Program başlamadan önce AA muhabirine tehditler savuran firari Bozkurt, konuşmasında da Türkiye ve AA hakkında asılsız iddialarda bulundu.
Paneli takip eden AA muhabirine yönelerek, "Artık radarımdasın" diyen Bozkurt, AA muhabirinin, "Türkiye hakkında Twitter üzerinde sürekli iftira atmaktan utanmıyor musun?" şeklindeki tepkisine, "Sen bekle daha panelde neler diyeceğim Türkiye hakkında." karşılığını verdi.
Konuşmasında sürekli "Türkiye'nin FETÖ üyelerini paketlemesinden" bahseden Bozkurt ve Kenez'in 15 Temmuz kanlı darbe girişimi hakkında da FETÖ'nün inkar taktiğini sürdürmesi gözlerden kaçmadı.
FETÖ mensubu Bozkurt, panelde AA tarafından yayınlanan ve kendisinin de aralarında bulunduğu firari FETÖ'cülerin multimedyasını gösterdi. Kenez ve Bozkurt'un konuşmalarının büyük bir bölümünde AA'yı hedef aldığı görüldü.
FETÖ'nün medyadaki tetikçilerinden, Today's Zaman'ın eski Ankara Temsilcisi Abdullah Bozkurt , 3 yıldır İsveç'in başkenti Stockholm'de yaşıyor.
İsveç merkezli sözde düşünce kuruluşu Stockholm Center for Freedom (SCF) kurucularından olan Bozkurt, düşünce kuruluşu adı altında İsveç devletinden yardımlar alırken FETÖ darbe girişimini aklamaya çalışıyor.
İsveç medyasında da sık sık boy gösteren Bozkurt, İsveç'teki Türk STK'leri suçlayan açıklamalarda bulunuyor. Sosyal medya hesabı üzerinden de Türkiye aleyhinde sık sık kara propaganda yapan Bozkurt, kendisine karşı çıkan Türk vatandaşlarını mahkemeye vermesi ile biliniyor.
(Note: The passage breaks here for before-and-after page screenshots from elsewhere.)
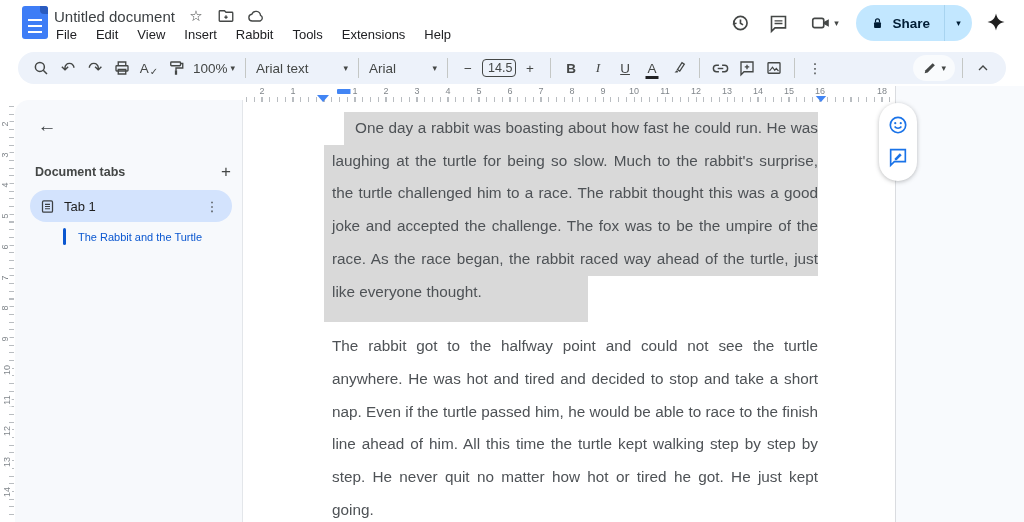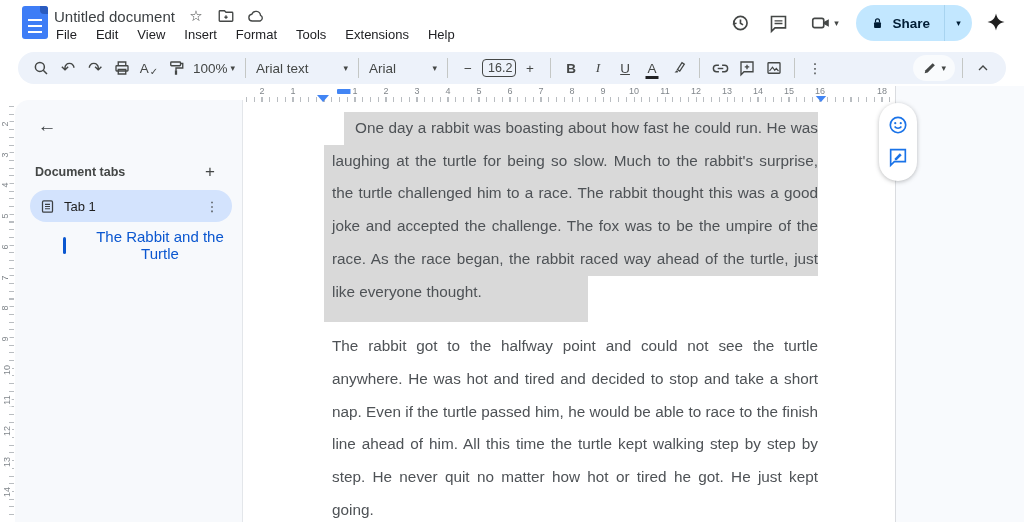"Format" span { text: Format -> Rabbit }
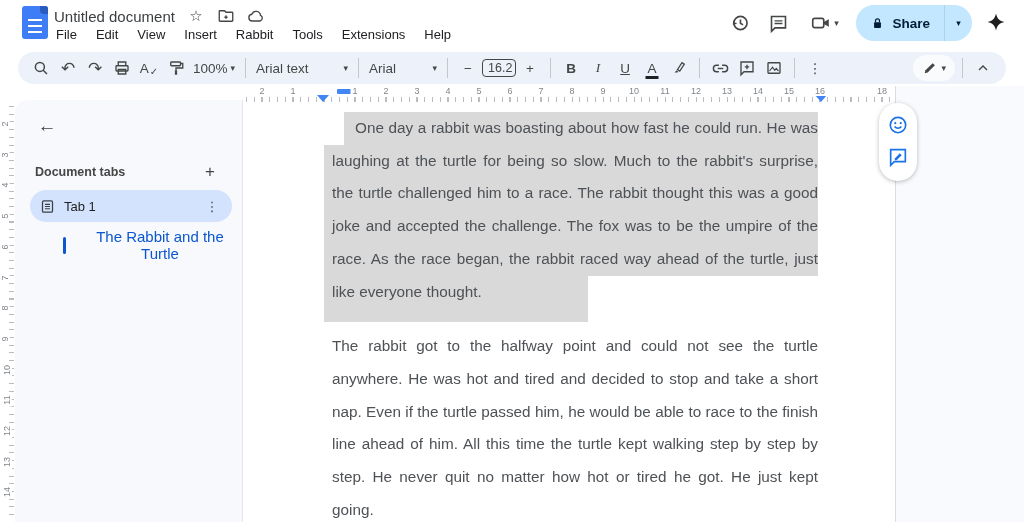"16.2" span.fs-box { text: 16.2 -> 14.5 }
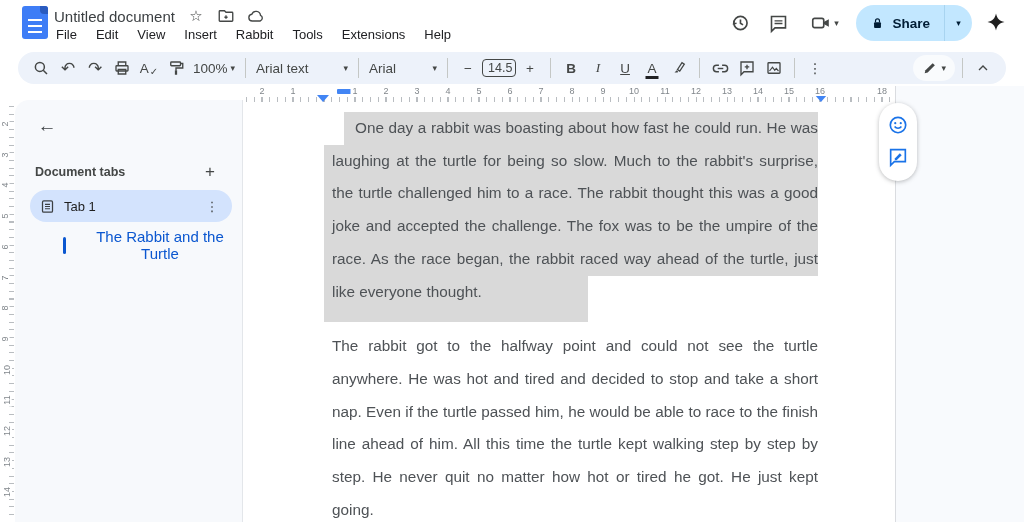"Document tabs" .tabs-head { right: 20px -> 4px }
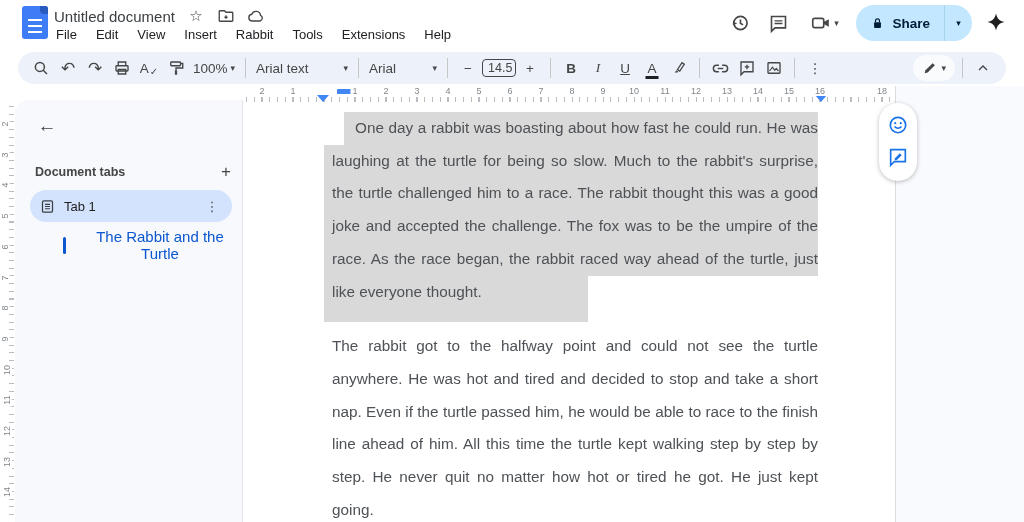"The Rabbit and the Turtle" .sub-item .txt { font-size: 15px -> 11px; text-align: center -> none }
Bozkurt, geçen yıl Cenevre'deki gösterilerde Katar'a destek veren bazı STK başkanlarını Twitter üzerinden alenen hedef göstermişti.
Firari FETÖ mensubu Bozkurt, Rusya'nın Ankara Büyükelçisi Andrey Karlov suikastından üç gün önce, "Türkiye'de büyükelçiler artık güvende değil" şeklinde bir yazı kaleme almıştı. Bozkurt, Karlov'a saldırıdan üç gün önce yazdığı yazıda adeta saldırının haberini vermişti.